PublicidadeA prisão aconteceu em Copacabana, após trabalho de monitoramento e inteligência realizado pela distrital. Contra Angelo havia um mandado de prisão preventiva expedido pela 37ª Vara Criminal do Tribunal de Justiça do Rio de Janeiro (TJRJ).
Segundo a Polícia Civil, o acusado atuava em conjunto com Queli Luna Ambrosio da Silva, investigada como responsável pelo esquema criminoso e presa anteriormente durante outra fase da operação.
De acordo com as investigações, a dupla utilizava plataformas digitais para anunciar imóveis inexistentes ou indisponíveis para locação, atraindo interessados principalmente em bairros valorizados da Zona Sul carioca.
Durante as negociações, as vítimas acreditavam estar tratando de contratos legítimos de aluguel e acabavam realizando depósitos antecipados para garantir supostas reservas dos imóveis.
Ainda segundo os agentes, Angelo exercia papel considerado fundamental na dinâmica da fraude. Ele se apresentava às vítimas como prestador de serviços responsável por obras e reformas nos imóveis anunciados, estratégia utilizada para dar aparência de credibilidade ao golpe.
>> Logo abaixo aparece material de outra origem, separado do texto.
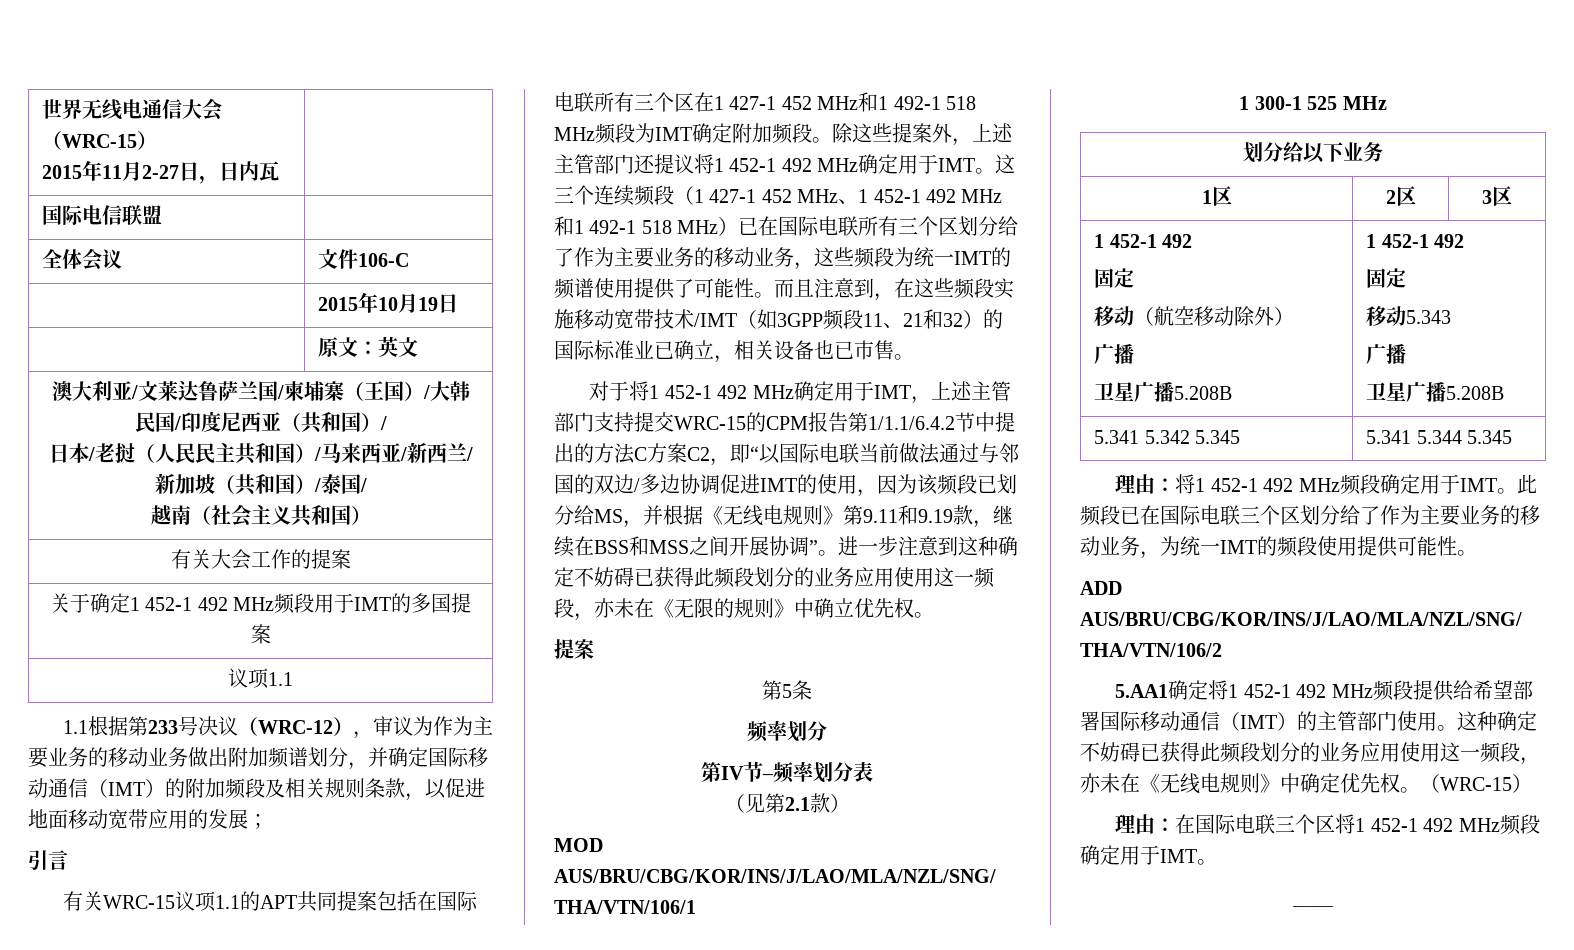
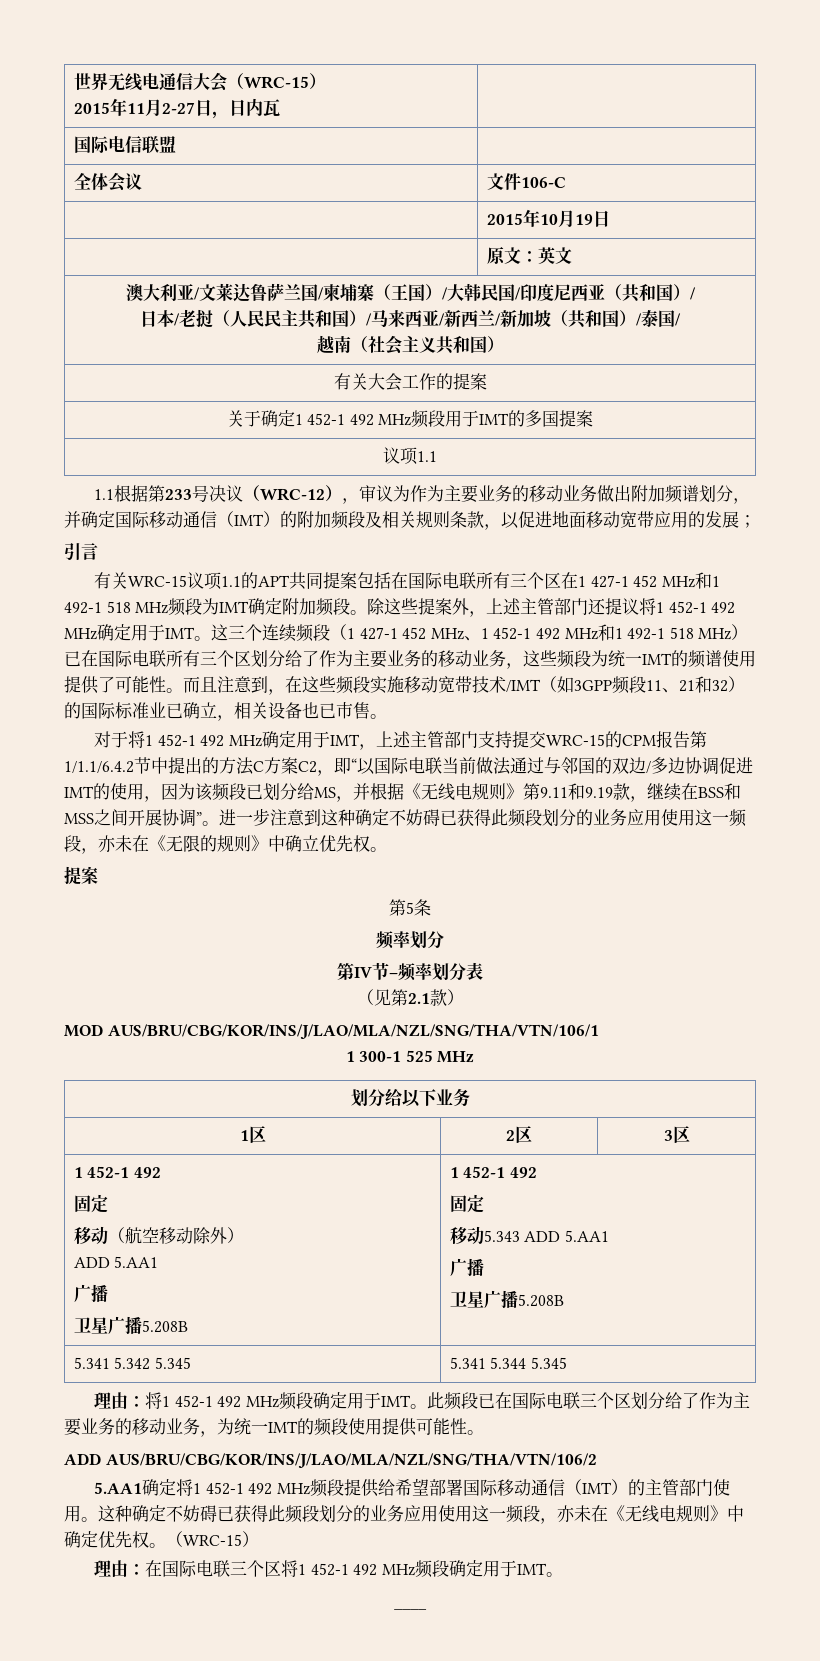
  1区 | 2区 | 3区
  1 452-1 492
  固定
  移动（航空移动除外）
+ ADD 5.AA1
  广播
  卫星广播5.208B | 1 452-1 492
  固定
- 移动5.343
+ 移动5.343 ADD 5.AA1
A polícia afirma que, após o recebimento dos valores, os criminosos interrompiam qualquer contato com os interessados e desapareciam com o dinheiro.
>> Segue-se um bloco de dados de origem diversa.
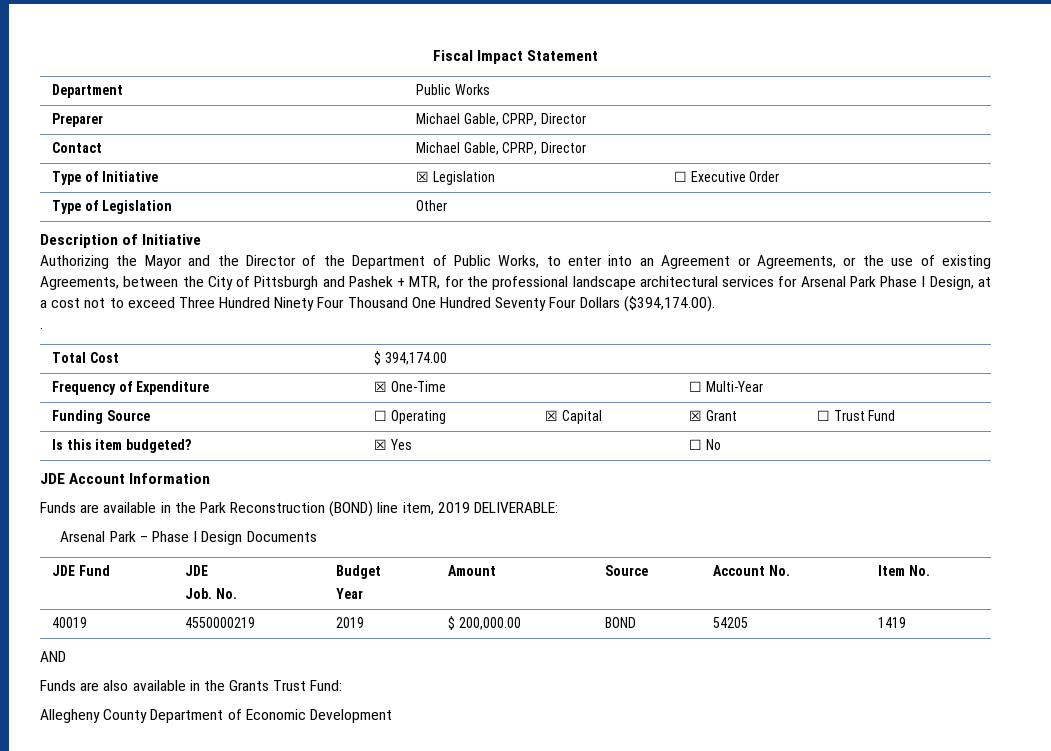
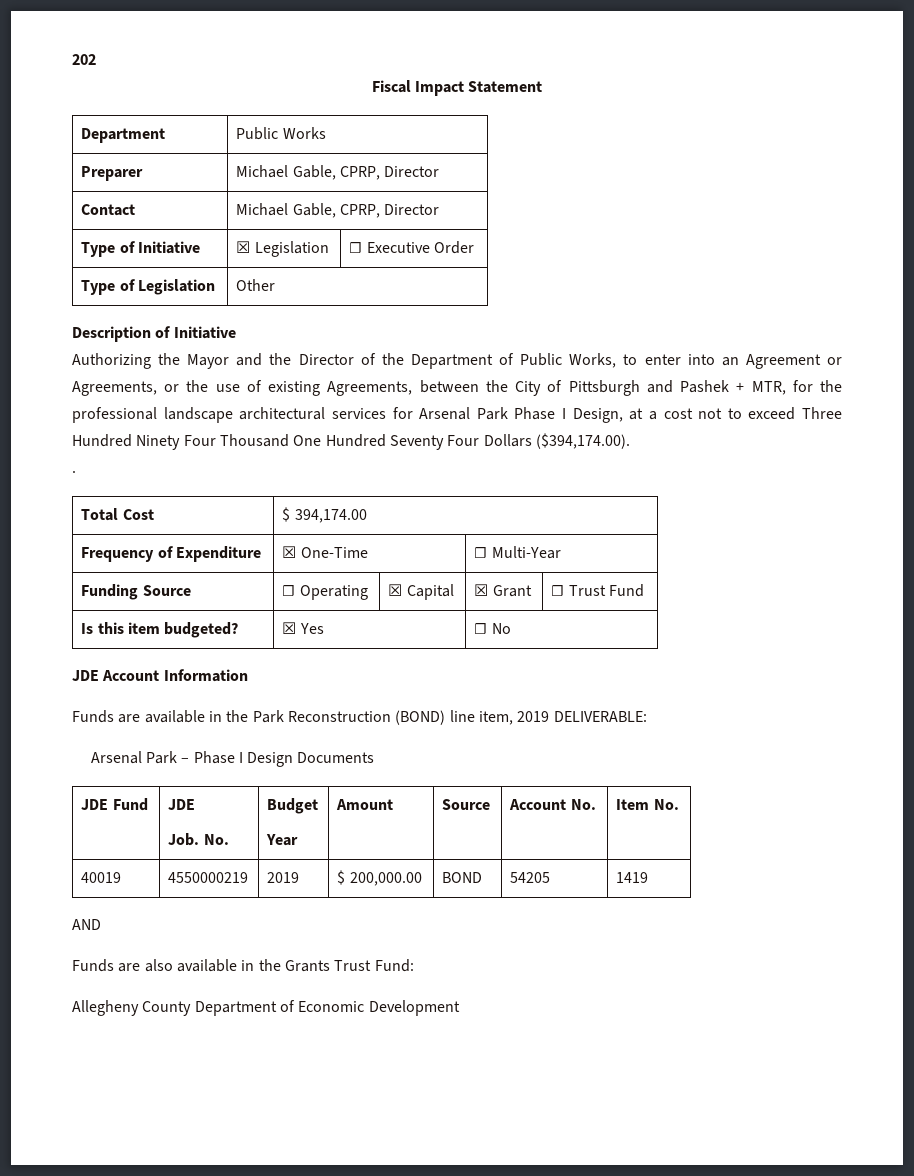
+ 202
As investigações apontam que o grupo agia de forma estruturada e reiterada, utilizando a falsa oferta de imóveis para enganar diversas vítimas.
A prisão preventiva de Angelo foi solicitada pela autoridade policial e recebeu parecer favorável do Ministério Público.
Após ser capturado, o acusado foi levado para a sede da 13ª DP, onde os procedimentos de praxe foram realizados. Em seguida, ele foi encaminhado ao sistema prisional, onde permanecerá à disposição da Justiça.
O caso segue sendo investigado pela Polícia Civil, que busca identificar outras possíveis vítimas e verificar se há mais envolvidos no esquema criminoso.